|
Gewone waterbies
Eleocharis palustris ssp. palustris
Tamelijk grote plant met een 1 - 1,8 cm. lange, bruine tot roodachtig bruine, eindstandige aar. Twee stompe
kafjes onder de aar, met vliezige bladrand en groene middelnerf, elk omvat
ongeveer de helft van de stengel. Schutblaadjes spits, roodachtig bruin. Zes
minuscule stekels in plaats van een bloembekleedsel.

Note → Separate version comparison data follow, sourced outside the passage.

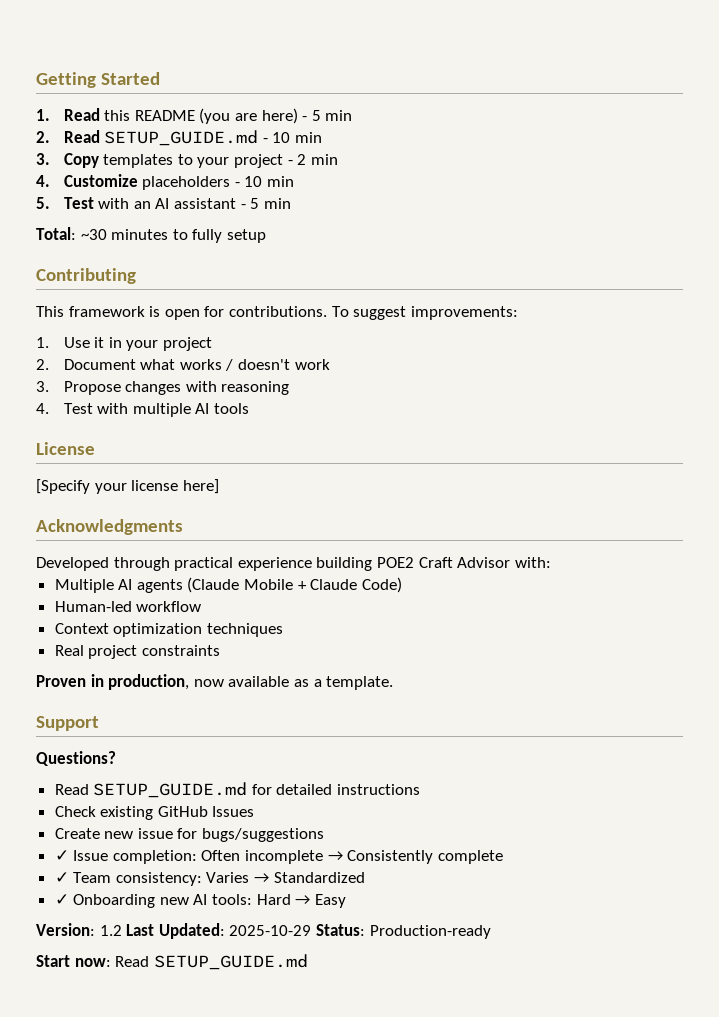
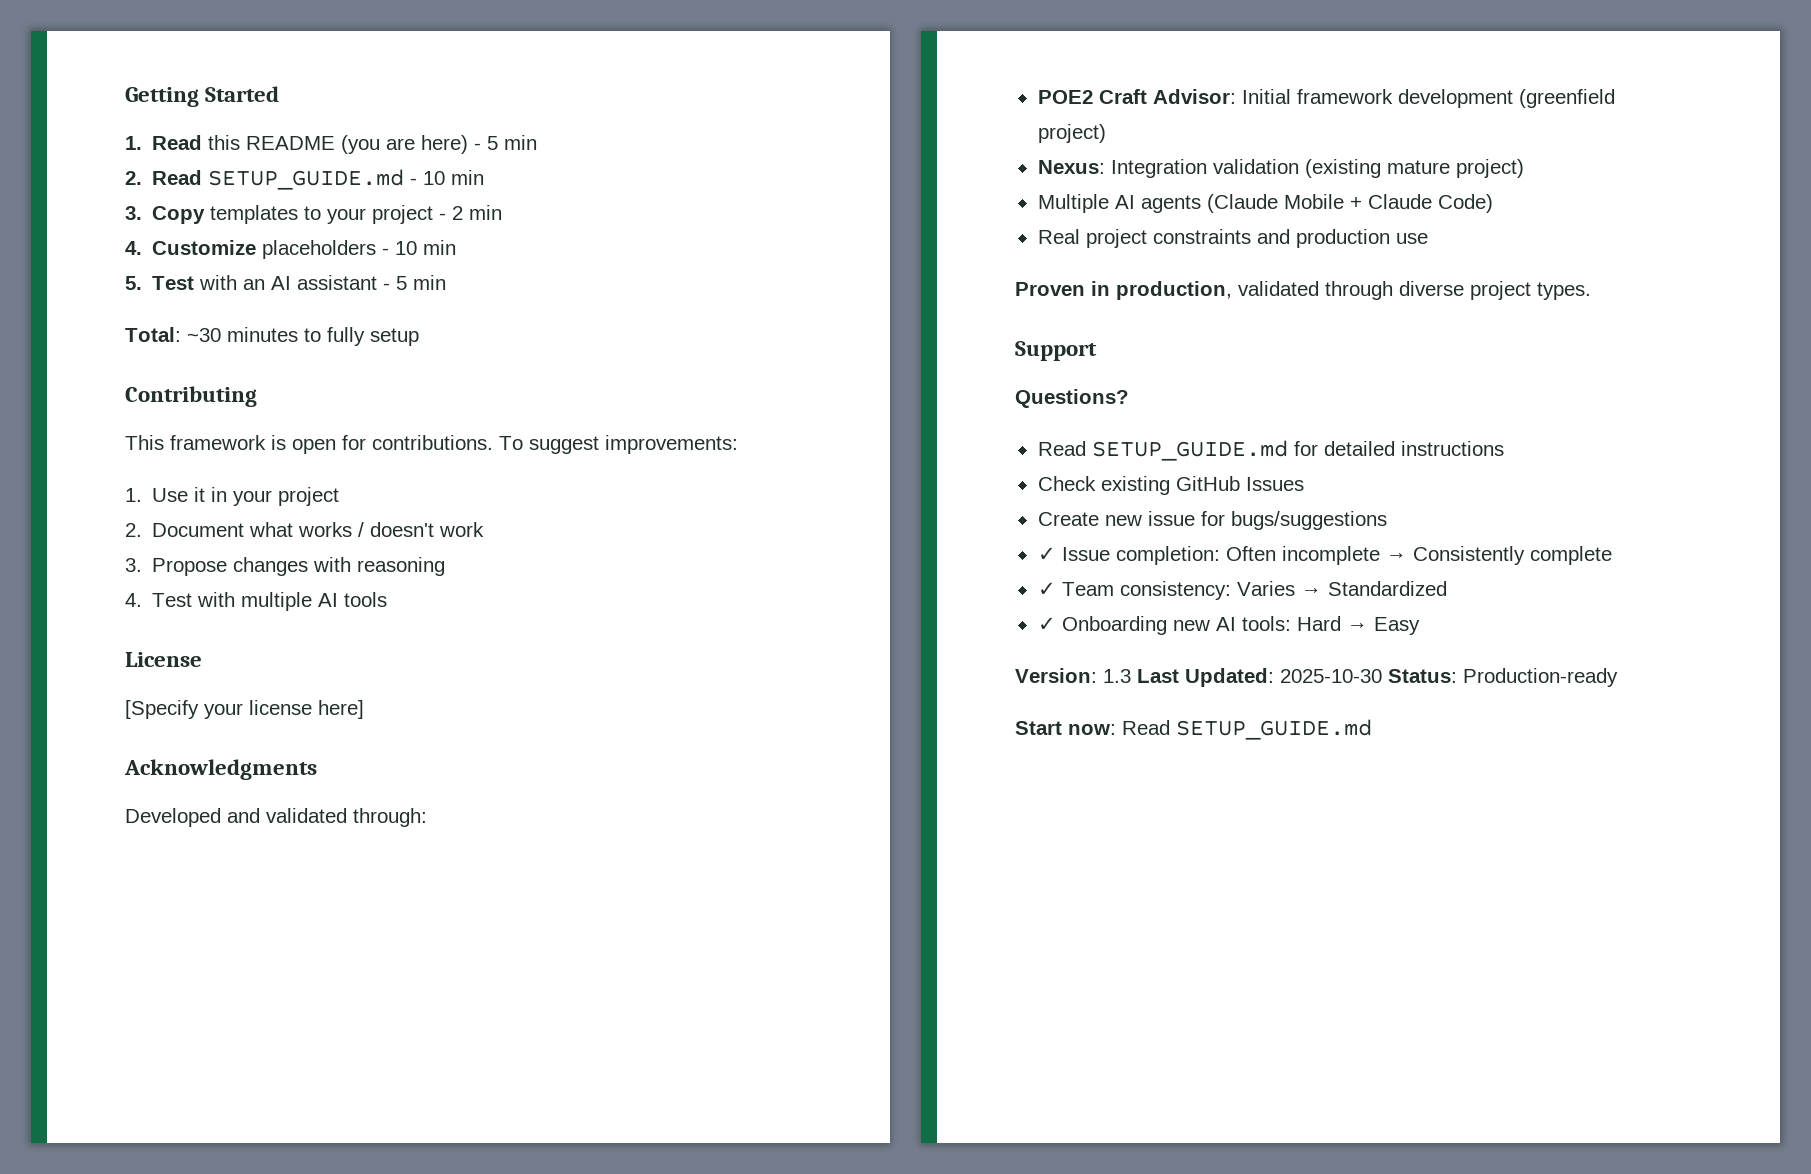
- Developed through practical experience building POE2 Craft Advisor with:
+ Developed and validated through:
+ POE2 Craft Advisor: Initial framework development (greenfield project)
+ Nexus: Integration validation (existing mature project)
- Human-led workflow
- Context optimization techniques
- Real project constraints
+ Real project constraints and production use
- Proven in production, now available as a template.
+ Proven in production, validated through diverse project types.
- Version: 1.2 Last Updated: 2025-10-29 Status: Production-ready
+ Version: 1.3 Last Updated: 2025-10-30 Status: Production-ready

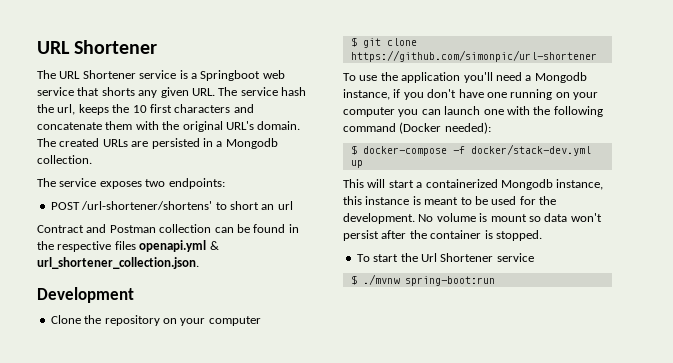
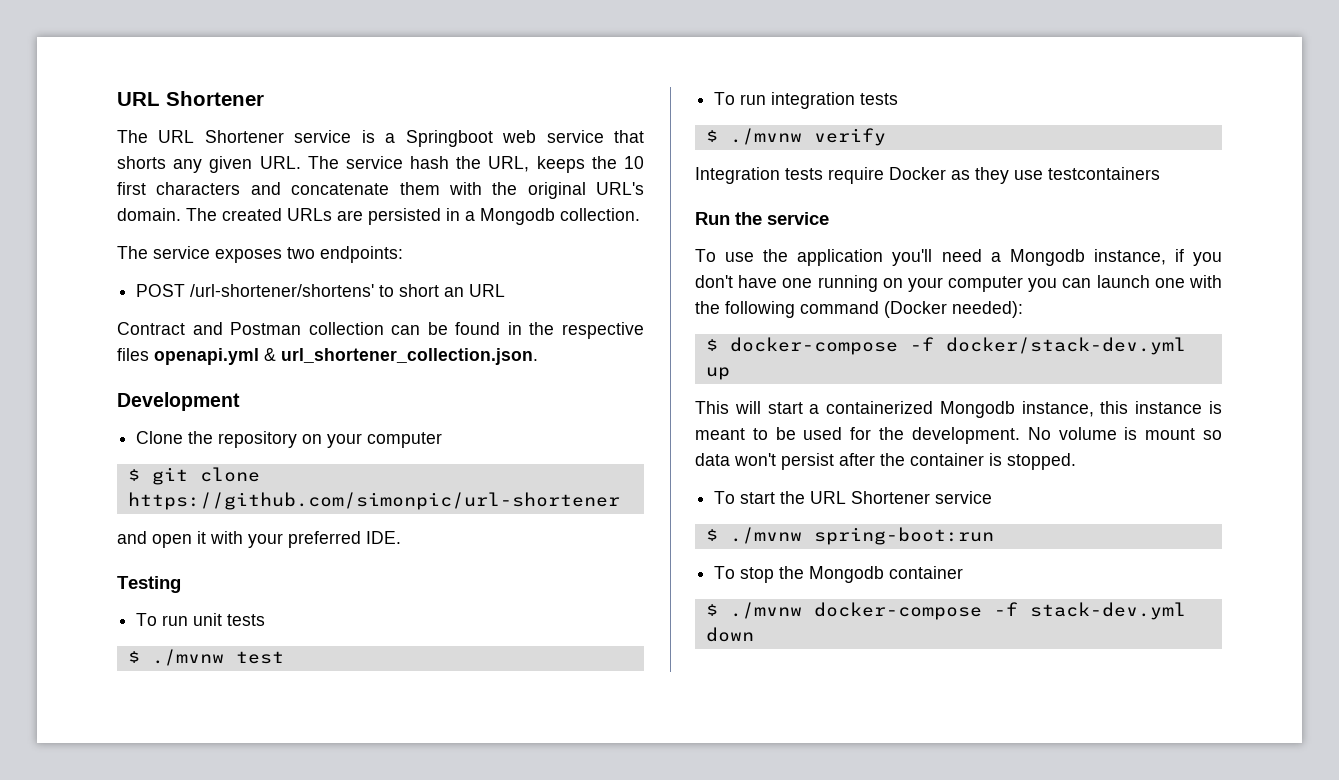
- The URL Shortener service is a Springboot web service that shorts any given URL. The service hash the url, keeps the 10 first characters and concatenate them with the original URL's domain.
+ The URL Shortener service is a Springboot web service that shorts any given URL. The service hash the URL, keeps the 10 first characters and concatenate them with the original URL's domain.
- POST /url-shortener/shortens' to short an url
+ POST /url-shortener/shortens' to short an URL
+ and open it with your preferred IDE.
+ Testing
+ To run unit tests
+ $ ./mvnw test
+ To run integration tests
+ $ ./mvnw verify
+ Integration tests require Docker as they use testcontainers
+ Run the service
- To start the Url Shortener service
+ To start the URL Shortener service
+ To stop the Mongodb container
+ $ ./mvnw docker-compose -f stack-dev.yml down

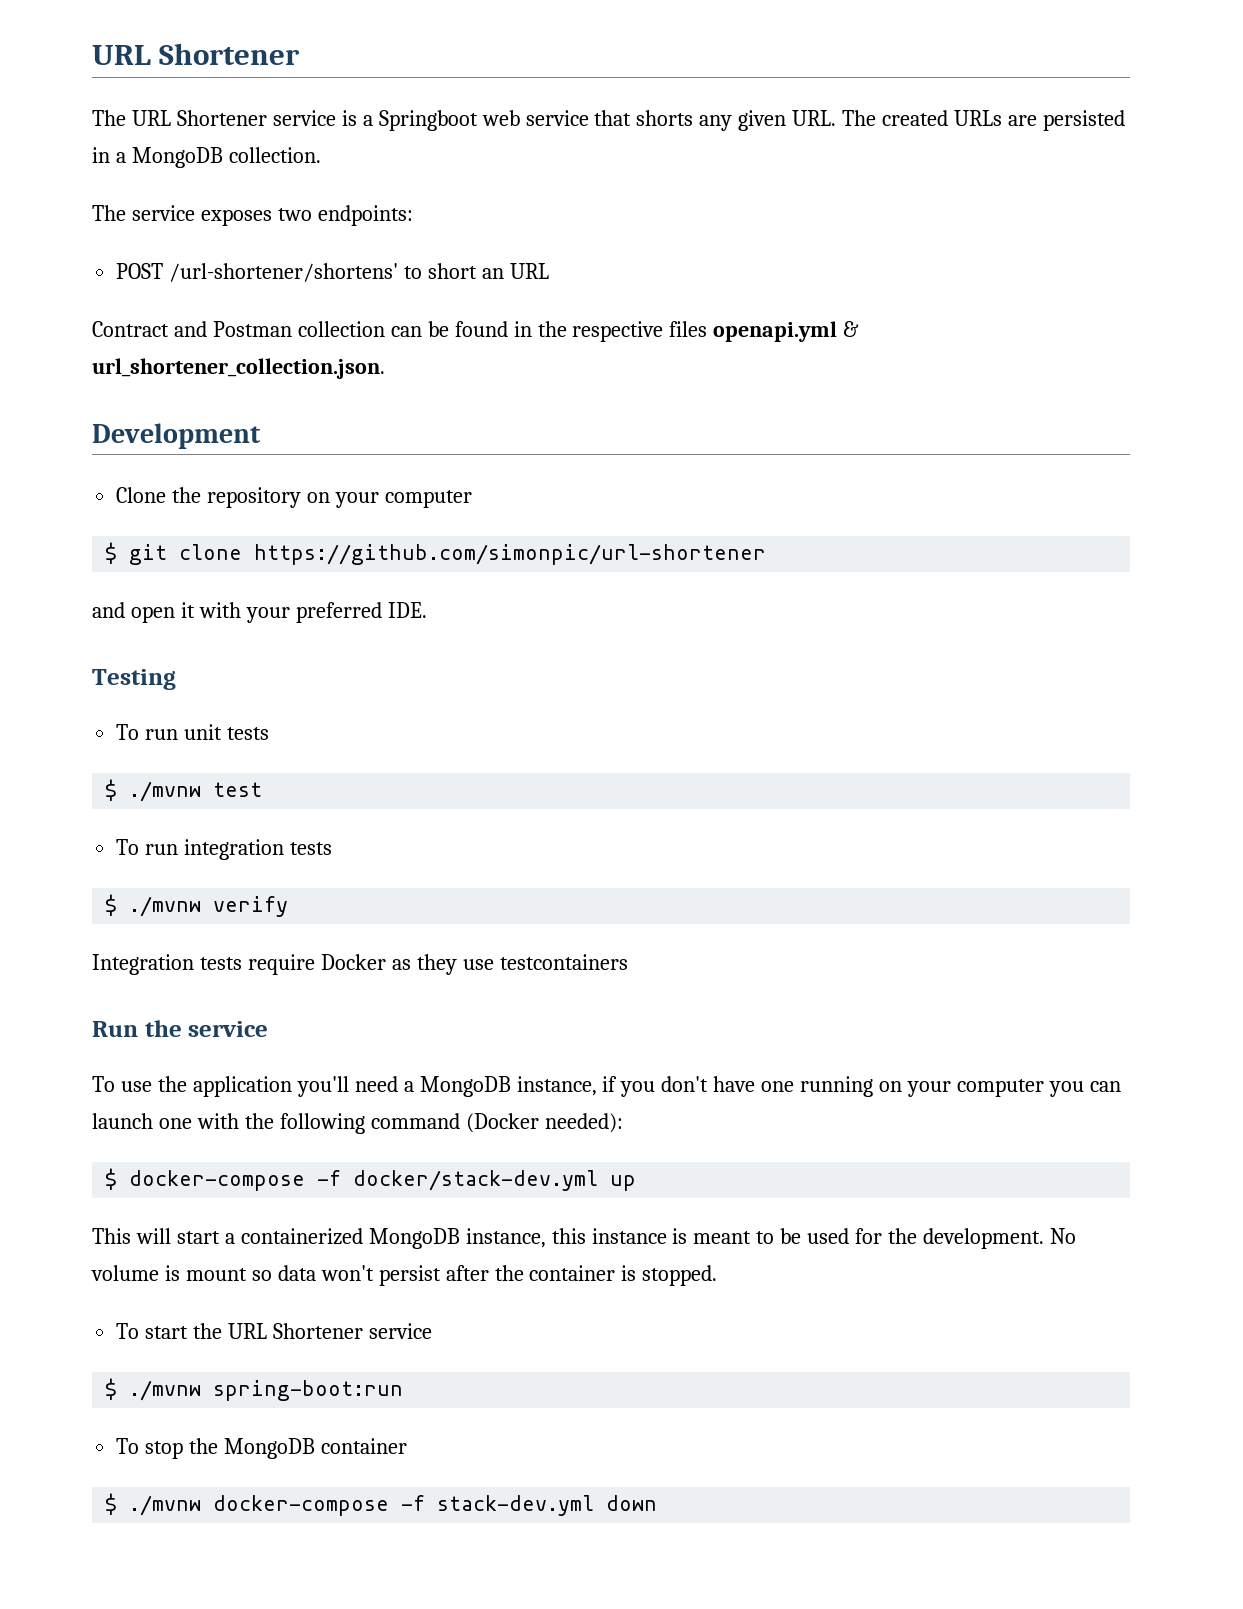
- The URL Shortener service is a Springboot web service that shorts any given URL. The service hash the URL, keeps the 10 first characters and concatenate them with the original URL's domain. The created URLs are persisted in a Mongodb collection.
+ The URL Shortener service is a Springboot web service that shorts any given URL. The created URLs are persisted in a MongoDB collection.
- To use the application you'll need a Mongodb instance, if you don't have one running on your computer you can launch one with the following command (Docker needed):
+ To use the application you'll need a MongoDB instance, if you don't have one running on your computer you can launch one with the following command (Docker needed):
- This will start a containerized Mongodb instance, this instance is meant to be used for the development.
+ This will start a containerized MongoDB instance, this instance is meant to be used for the development.
- To stop the Mongodb container
+ To stop the MongoDB container

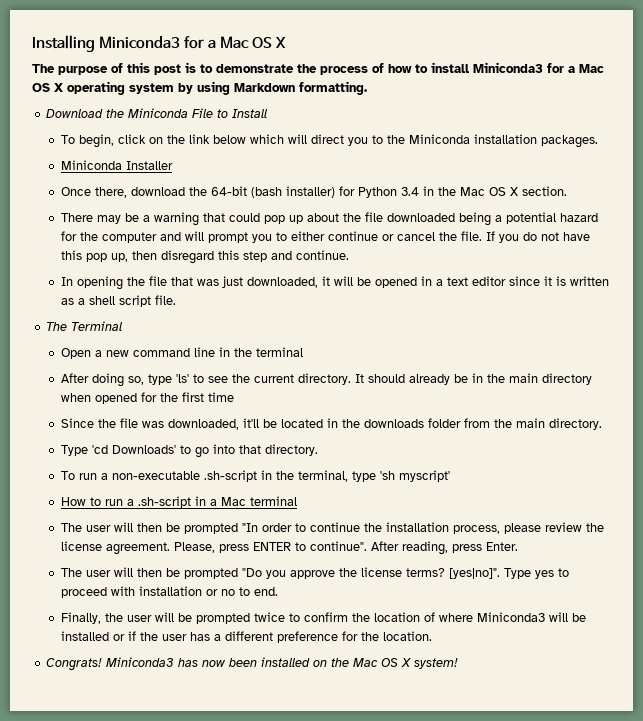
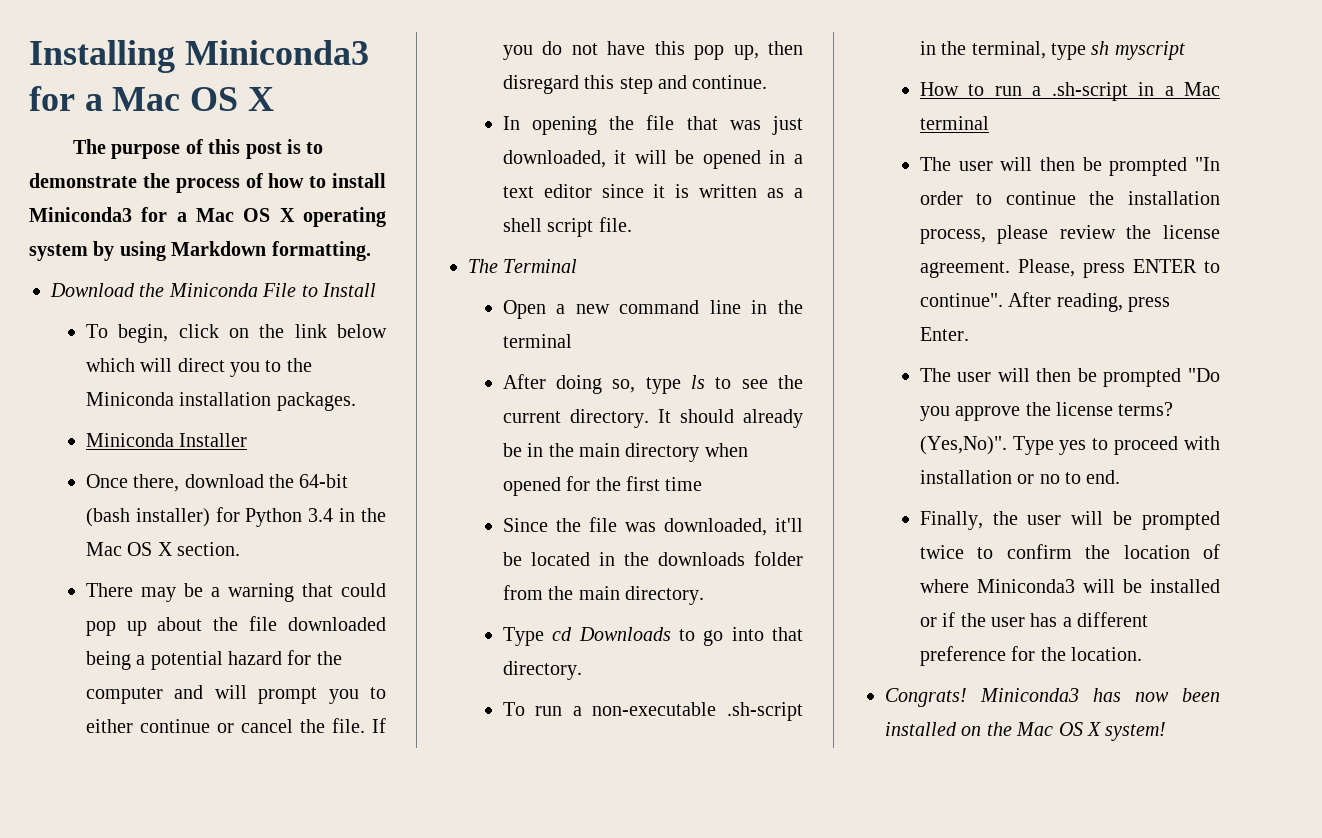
- After doing so, type 'ls' to see the current directory.
+ After doing so, type ls to see the current directory.
- Type 'cd Downloads' to go into that directory.
+ Type cd Downloads to go into that directory.
- To run a non-executable .sh-script in the terminal, type 'sh myscript'
+ To run a non-executable .sh-script in the terminal, type sh myscript
- [yes|no]".
+ (Yes,No)".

Stamper gesnaveld, met
twee stempels. Zes meeldraden. Halm rond, hol, met bladschijfloze bruingerande
bladschede nabij de voet. Hoogte: 20 - 70 cm. Habitat:
Meerinlaten, plassen en stroompjes met ondiep water. Algemeen. Lijkt op:
Slanke waterbies (zie onder). Bloeitijd: Juni - juli. IJslands:
Vatnsnál (Cypergrassenfamilie). - A. Slanke waterbies, Eleocharis
palustris ssp. uniglumis, lijkt op de Gewone waterbies, maar wordt meestal
aangetroffen in draslanden, vooral nabij de zee. Ze is doorgaans kleiner, met
een kortere aar; ze kan het best worden onderscheiden door het onderste
kroonkafje, dat de stengel geheel omvat, terwijl bij de Gewone waterbies het
onderste kafje de stengel slechts half omvat. IJslands: Vætusef of
Vætuskúfur (N.B. deze namen worden soms verwisseld met Vatnsnál!).